Davies J R, Jackson R M, Mardia K V, Taylor C C
School of Mathematics and Institute of Molecular and Cellular Biology, University of Leeds, Leeds LS2 9JT, UK.
Bioinformatics. 2007 Nov 15;23(22):3001-8. doi: 10.1093/bioinformatics/btm470. Epub 2007 Sep 24.
The large-scale comparison of protein-ligand binding sites is problematic, in that measures of structural similarity are difficult to quantify and are not easily understood in terms of statistical similarity that can ultimately be related to structure and function. We present a binding site matching score the Poisson Index (PI) based upon a well-defined statistical model. PI requires only the number of matching atoms between two sites and the size of the two sites-the same information used by the Tanimoto Index (TI), a comparable and widely used measure for molecular similarity. We apply PI and TI to a previously automatically extracted set of binding sites to determine the robustness and usefulness of both scores.
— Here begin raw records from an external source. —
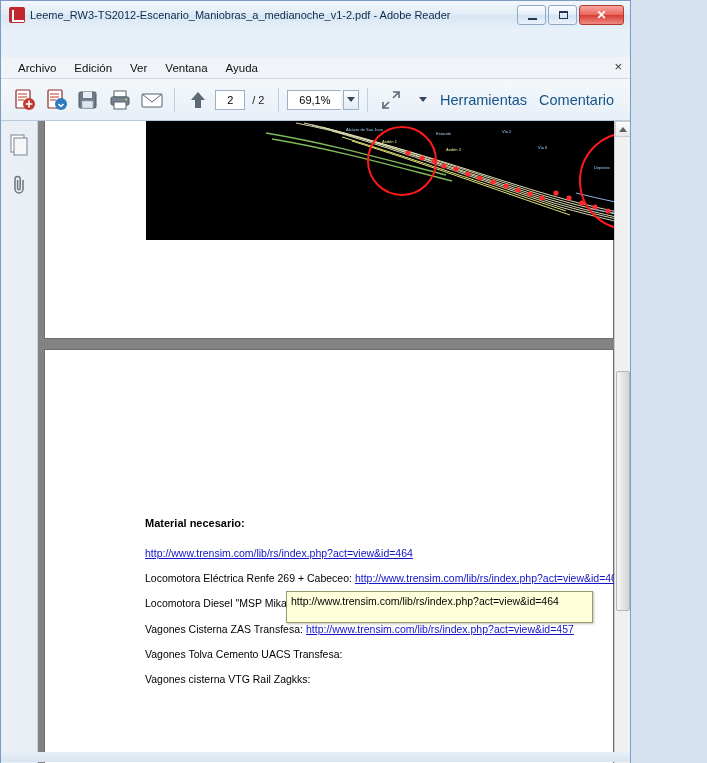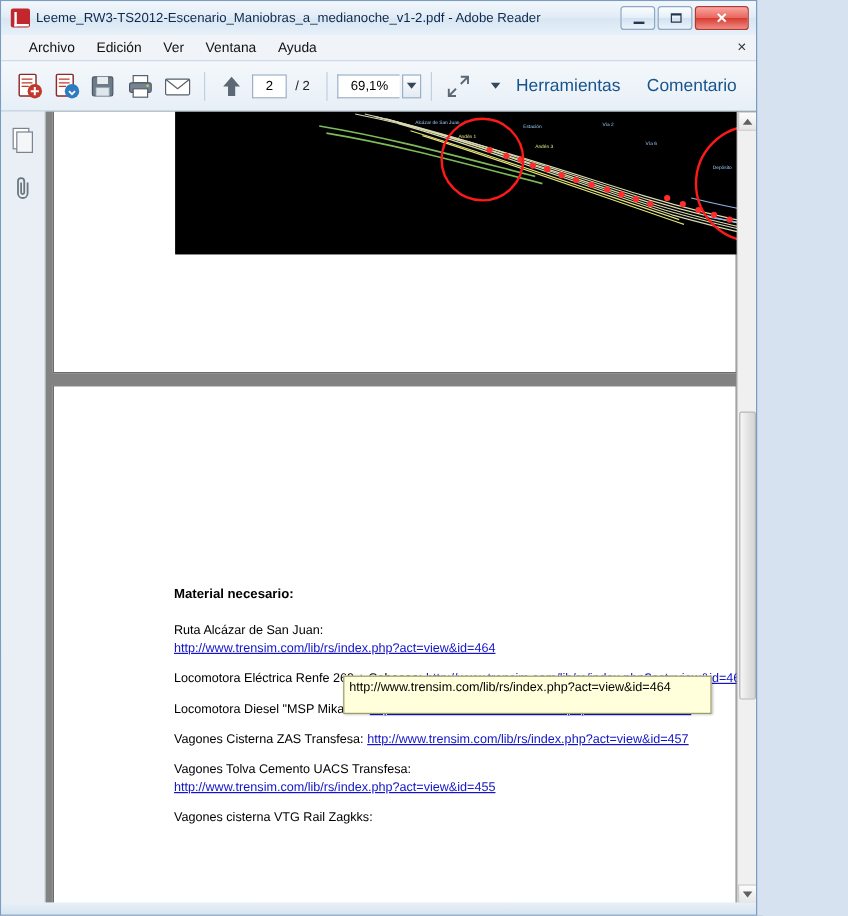--- a/index.html
+++ b/index.html
@@ -92,9 +92,10 @@
     background: #f0f4f9;
     display: flex;
     align-items: center;
-    padding-left: 14px;
+    padding-left: 8px;
     border-bottom: 1px solid #cfdbe8;
     position: relative;
+    margin-top: 28px;
   }
   .menu-item {
     font-size: 11.5px;

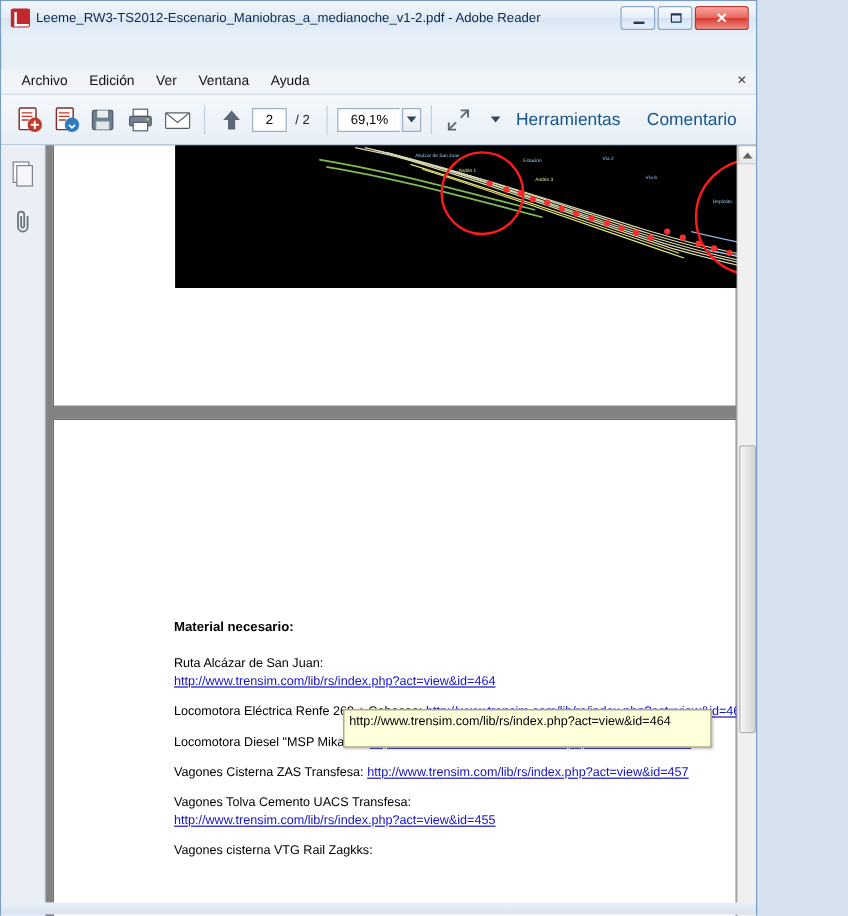--- a/index.html
+++ b/index.html
@@ -171,7 +171,7 @@
     margin-left: auto;
     display: flex;
     align-items: center;
-    gap: 22px;
+    gap: 12px;
     padding-right: 8px;
   }
   .tb-link {

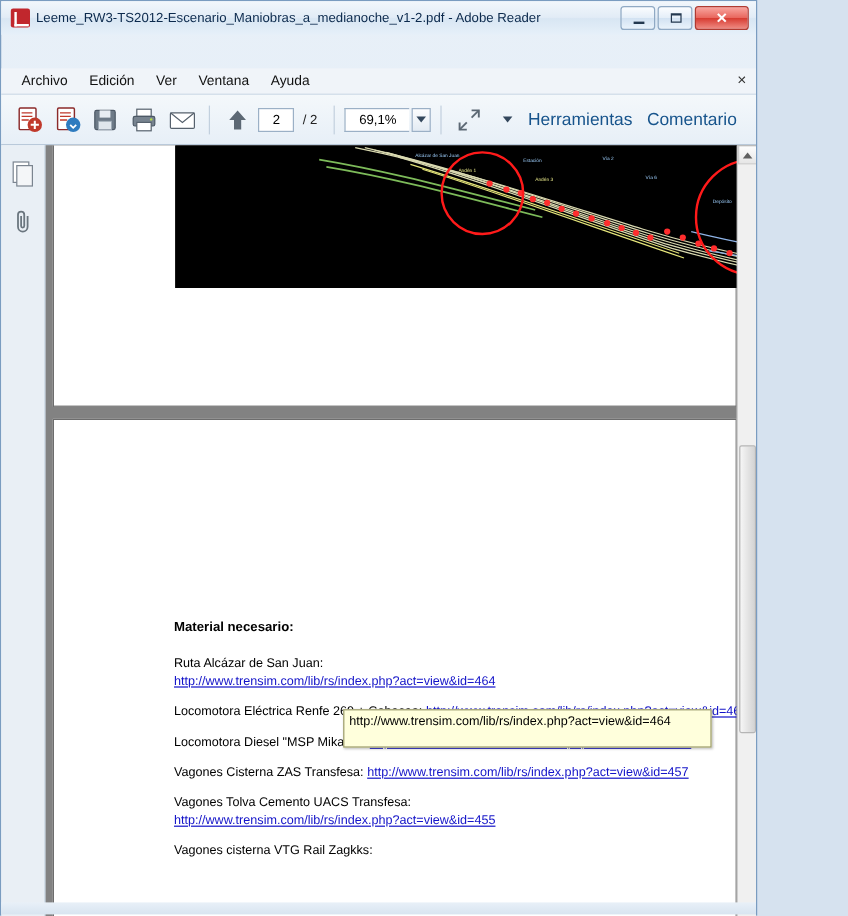--- a/index.html
+++ b/index.html
@@ -508,7 +508,6 @@
           <div class="doc-heading">Material necesario:</div>
 
           <div class="entry">
-            <div class="label">Ruta Alcázar de San Juan:</div>
             <a href="#">http://www.trensim.com/lib/rs/index.php?act=view&amp;id=464</a>
           </div>
 

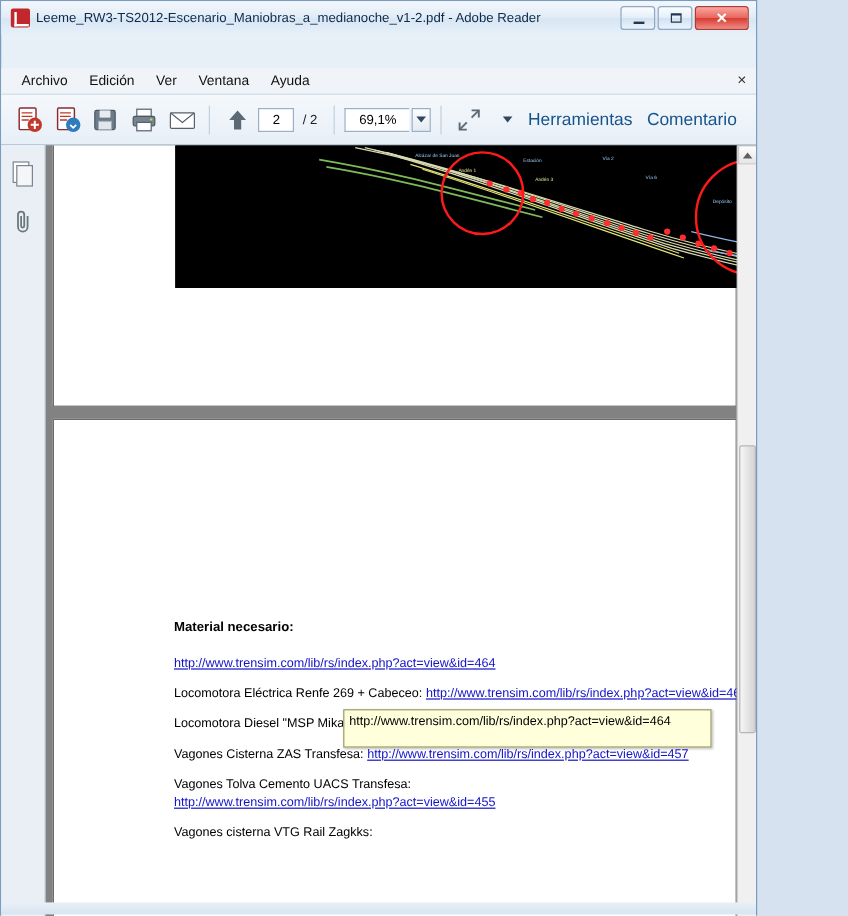--- a/index.html
+++ b/index.html
@@ -525,7 +525,6 @@
 
           <div class="entry">
             <div class="label">Vagones Tolva Cemento UACS Transfesa:</div>
-            <a href="#">http://www.trensim.com/lib/rs/index.php?act=view&amp;id=455</a>
           </div>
We found that PI outperforms TI; moreover, site similarity is poorly defined for TI at values around the 99.5% confidence level for which PI is well defined. A difference map at this confidence level shows that PI gives much more meaningful information than TI. We show individual examples where TI fails to distinguish either a false or a true site paring in contrast to PI, which performs much better. TI cannot handle large or small sites very well, or the comparison of large and small sites, in contrast to PI that is shown to be much more robust. Despite the difficulty of determining a biological 'ground truth' for binding site similarity we conclude that PI is a suitable measure of binding site similarity and could form the basis for a binding site classification scheme comparable to existing protein domain classification schema.
蛋白质-配体结合位点的大规模比较存在问题,因为结构相似性的度量难以量化,并且从最终可与结构和功能相关的统计相似性角度不易理解。我们基于一个定义明确的统计模型提出了一种结合位点匹配分数——泊松指数(PI)。PI仅需要两个位点之间匹配原子的数量以及两个位点的大小——这与用于分子相似性的类似且广泛使用的度量标准——塔尼莫托指数(TI)所使用的信息相同。我们将PI和TI应用于先前自动提取的一组结合位点,以确定这两种分数的稳健性和实用性。
我们发现PI优于TI;此外,对于PI定义明确的约99.5%置信水平附近的值,TI的位点相似性定义不明确。在此置信水平下的差异图表明,PI比TI提供了更有意义的信息。我们展示了个别例子,其中TI无法区分假的或真的位点配对,而PI的表现要好得多。与PI相比,TI不能很好地处理大的或小的位点,也不能处理大位点和小位点的比较,而PI被证明更稳健。尽管难以确定结合位点相似性的生物学“基本事实”,但我们得出结论,PI是结合位点相似性的合适度量,并且可以构成与现有蛋白质结构域分类模式相当的结合位点分类方案的基础。